Das genaue Funktionsprinzip sieht dabei wie folgt aus: "Durch Betätigung des Knopfs im Cockpit wird der vordere Teil des oberen Flügelblatts angehoben. Dadurch teilt sich der Luftstrom und bewirkt damit bezogen auf den gesamten Flügel eine Reduktion des Widerstands. Die Folge davon ist eine Erhöhung der Endgeschwindigkeit um 7 bis 13 km/h", weiß Vasselon.

"Der verstellbare Heckflügel bewirkt eine 7 bis 13 km/h höhrere Endgeschwindigkeit." Pascal Vasselon

Gemäß der neuen Regeln ist das System im Verlauf eines Rennens allerdings nicht uneingeschränkt nutzbar. Der Fahrer hat erst dann die Möglichkeit zur Aktivierung, wenn er einem vorausfahrenden Fahrzeug mit weniger als einer Sekunde Abstand folgt. Dieser Zustand wird mittels einer Kontrolllampe im Cockpit automatisch signalisiert. Während des Trainings sowie des Qualifyings hingegen ist es den Fahrern erlaubt, das System jederzeit zu nutzen.

Die derzeitigen technischen Vorgaben den Heckflügel betreffend sehen einen Mindestabstand von 10 Millimetern zwischen den beiden Flügelelementen vor. Wird das neue System zur Verstellung des Flügels aktiviert, erhöht sich der Abstand auf 50 Millimeter. Dieser Wert bleibt solange erhalten, bis der Fahrer entweder das nächste Mal die Bremse betätigt oder aber den nächsten Messpunkt durchfahren hat, nachdem der Überholvorgang abgeschlossen wurde. Von diesem Moment an steht dem nunmehr hinterherfahrenden Piloten die Möglichkeit zur Aktivierung des Systems offen.

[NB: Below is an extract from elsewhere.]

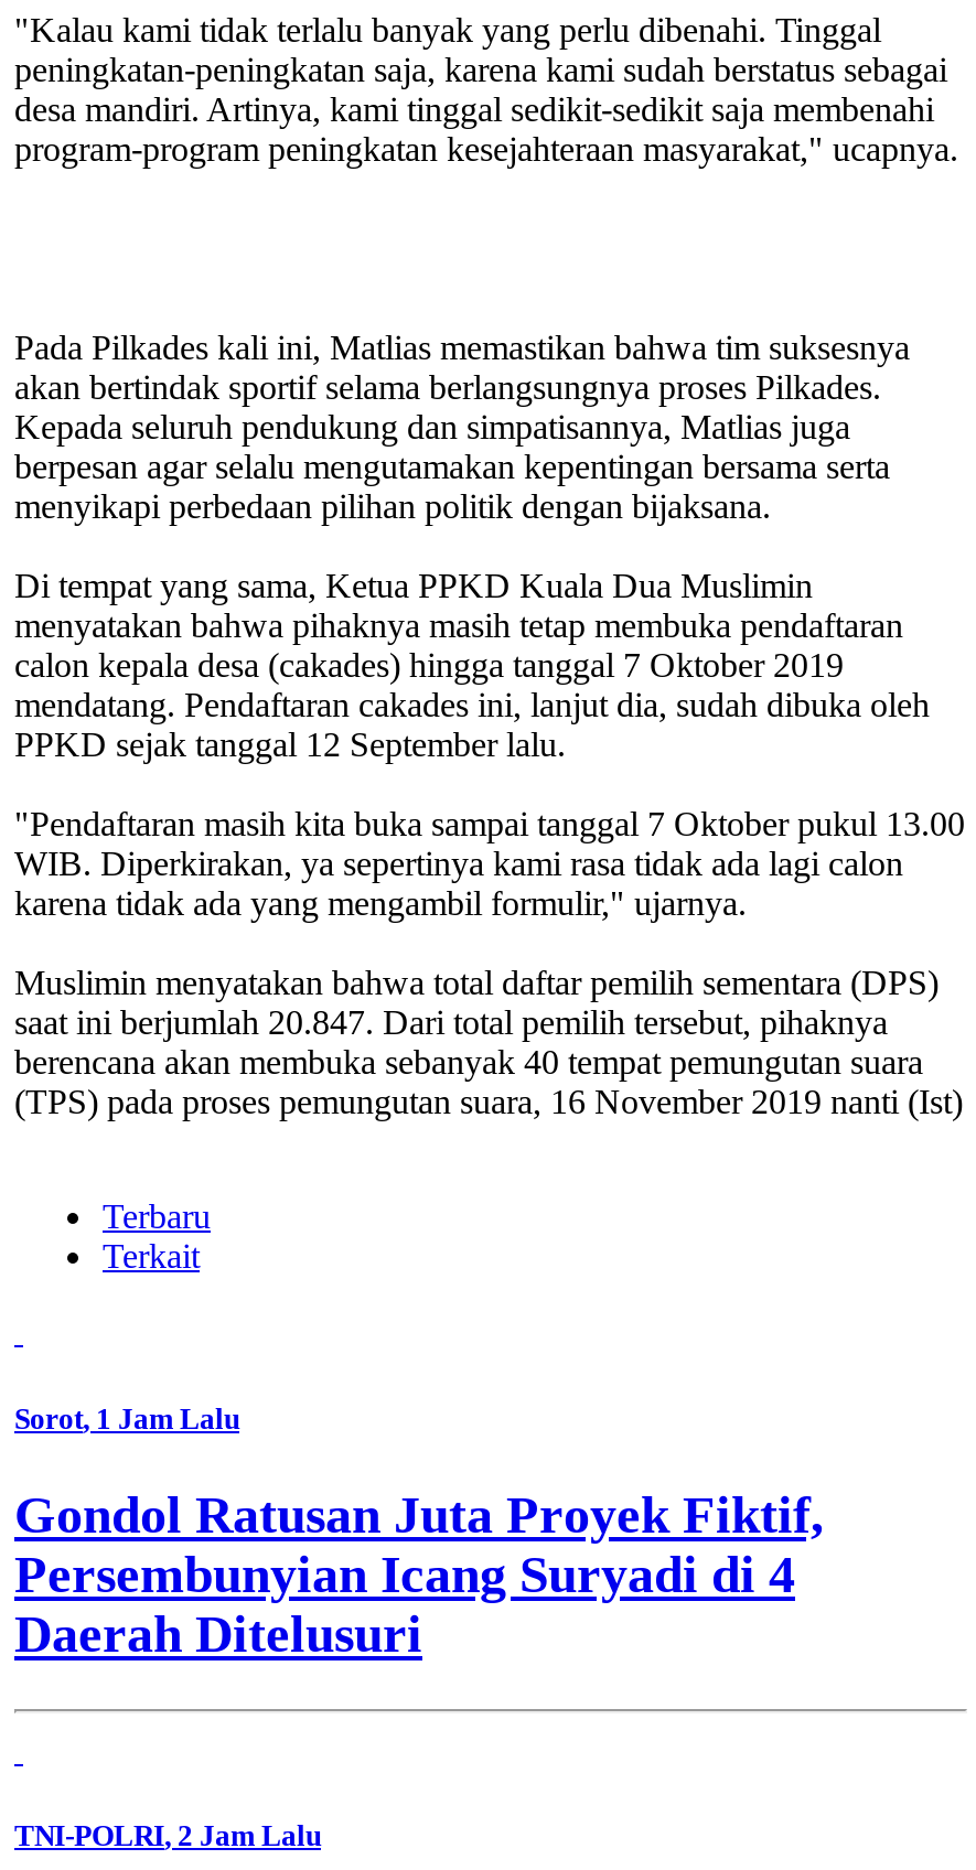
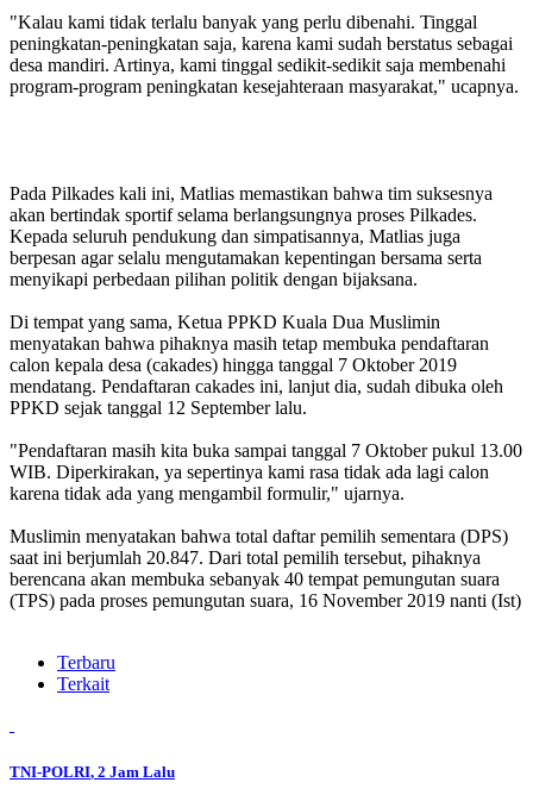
[14,1401,824,1662] Sorot, 1 Jam Lalu | Gondol Ratusan Juta Proyek Fiktif, | Persembunyian Icang Suryadi di 4 | Daerah Ditelusuri -> none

Laut Vasselon liegt der Charme der neuen Errungenschaft darin, dass sich der Aktivierungszeitraum - falls notwendig - jederzeit leicht anpassen lässt. Während der ersten Rennen der kommenden Saison behält sich die FIA vor, die Konfiguration dahingehend zu ändern, dass Überholen noch einfacher bzw. wieder schwieriger zu gestalten, indem die zeitliche Variable, ab wann der Fahrer den Knopf betätigen darf, entsprechend verändert wird.

"Das neue System lässt sich jederzeit leicht anpassen." Pascal Vasselon

Der Verdacht, wonach eine im Qualifying herausgefahrene Pole Position durch den verstellbaren Heckflügel ein Nachteil in der Startphase sein könnte, wird durch einen weiteren Passus im Regelwerk entkräftet. Während der ersten zwei Runden eines Grand Prix steht das System keinem der Fahrer zur Verfügung, unabhängig vom Abstand zum Vordermann. Gleiches gilt für die ersten beiden Runden im Anschluss an eine Safetycarphase. Erst mit Beginn der dritten Runde im Renntempo setzt die Messung und damit die Möglichkeit, das System zu nutzen, ein.